[Before-and-after change records]
++++++++++++++++++++
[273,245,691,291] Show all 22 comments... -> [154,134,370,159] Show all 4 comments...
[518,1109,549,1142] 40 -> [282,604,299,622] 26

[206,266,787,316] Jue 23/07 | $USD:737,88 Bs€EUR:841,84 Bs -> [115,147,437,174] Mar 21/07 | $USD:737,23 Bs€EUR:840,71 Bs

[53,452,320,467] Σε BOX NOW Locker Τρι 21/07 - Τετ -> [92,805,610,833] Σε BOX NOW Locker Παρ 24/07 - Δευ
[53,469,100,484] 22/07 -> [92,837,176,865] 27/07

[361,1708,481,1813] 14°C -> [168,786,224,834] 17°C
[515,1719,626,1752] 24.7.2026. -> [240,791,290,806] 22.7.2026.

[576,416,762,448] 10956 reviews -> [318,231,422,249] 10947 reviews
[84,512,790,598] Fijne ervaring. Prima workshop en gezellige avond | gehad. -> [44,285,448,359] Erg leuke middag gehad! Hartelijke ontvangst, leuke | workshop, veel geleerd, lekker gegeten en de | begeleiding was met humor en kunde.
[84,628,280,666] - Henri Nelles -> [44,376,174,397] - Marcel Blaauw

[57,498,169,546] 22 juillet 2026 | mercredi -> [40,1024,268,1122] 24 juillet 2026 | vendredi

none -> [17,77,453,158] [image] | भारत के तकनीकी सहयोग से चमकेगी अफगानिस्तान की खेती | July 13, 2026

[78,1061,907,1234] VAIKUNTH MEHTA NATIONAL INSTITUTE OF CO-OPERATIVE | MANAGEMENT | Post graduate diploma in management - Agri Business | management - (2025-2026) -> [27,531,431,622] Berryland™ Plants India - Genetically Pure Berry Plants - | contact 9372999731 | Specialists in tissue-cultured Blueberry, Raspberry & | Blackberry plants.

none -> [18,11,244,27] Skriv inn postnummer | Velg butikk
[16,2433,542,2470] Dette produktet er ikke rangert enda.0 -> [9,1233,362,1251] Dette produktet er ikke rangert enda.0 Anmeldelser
++++++++++++++++++++
> _Exercise requirements_: Each line of the data must be set down again as it is.

> _Task output_:
[273,245,691,291] Show all 22 comments... -> [154,134,370,159] Show all 4 comments...
[518,1109,549,1142] 40 -> [282,604,299,622] 26

[206,266,787,316] Jue 23/07 | $USD:737,88 Bs€EUR:841,84 Bs -> [115,147,437,174] Mar 21/07 | $USD:737,23 Bs€EUR:840,71 Bs

[53,452,320,467] Σε BOX NOW Locker Τρι 21/07 - Τετ -> [92,805,610,833] Σε BOX NOW Locker Παρ 24/07 - Δευ
[53,469,100,484] 22/07 -> [92,837,176,865] 27/07

[361,1708,481,1813] 14°C -> [168,786,224,834] 17°C
[515,1719,626,1752] 24.7.2026. -> [240,791,290,806] 22.7.2026.

[576,416,762,448] 10956 reviews -> [318,231,422,249] 10947 reviews
[84,512,790,598] Fijne ervaring. Prima workshop en gezellige avond | gehad. -> [44,285,448,359] Erg leuke middag gehad! Hartelijke ontvangst, leuke | workshop, veel geleerd, lekker gegeten en de | begeleiding was met humor en kunde.
[84,628,280,666] - Henri Nelles -> [44,376,174,397] - Marcel Blaauw

[57,498,169,546] 22 juillet 2026 | mercredi -> [40,1024,268,1122] 24 juillet 2026 | vendredi

none -> [17,77,453,158] [image] | भारत के तकनीकी सहयोग से चमकेगी अफगानिस्तान की खेती | July 13, 2026

[78,1061,907,1234] VAIKUNTH MEHTA NATIONAL INSTITUTE OF CO-OPERATIVE | MANAGEMENT | Post graduate diploma in management - Agri Business | management - (2025-2026) -> [27,531,431,622] Berryland™ Plants India - Genetically Pure Berry Plants - | contact 9372999731 | Specialists in tissue-cultured Blueberry, Raspberry & | Blackberry plants.

none -> [18,11,244,27] Skriv inn postnummer | Velg butikk
[16,2433,542,2470] Dette produktet er ikke rangert enda.0 -> [9,1233,362,1251] Dette produktet er ikke rangert enda.0 Anmeldelser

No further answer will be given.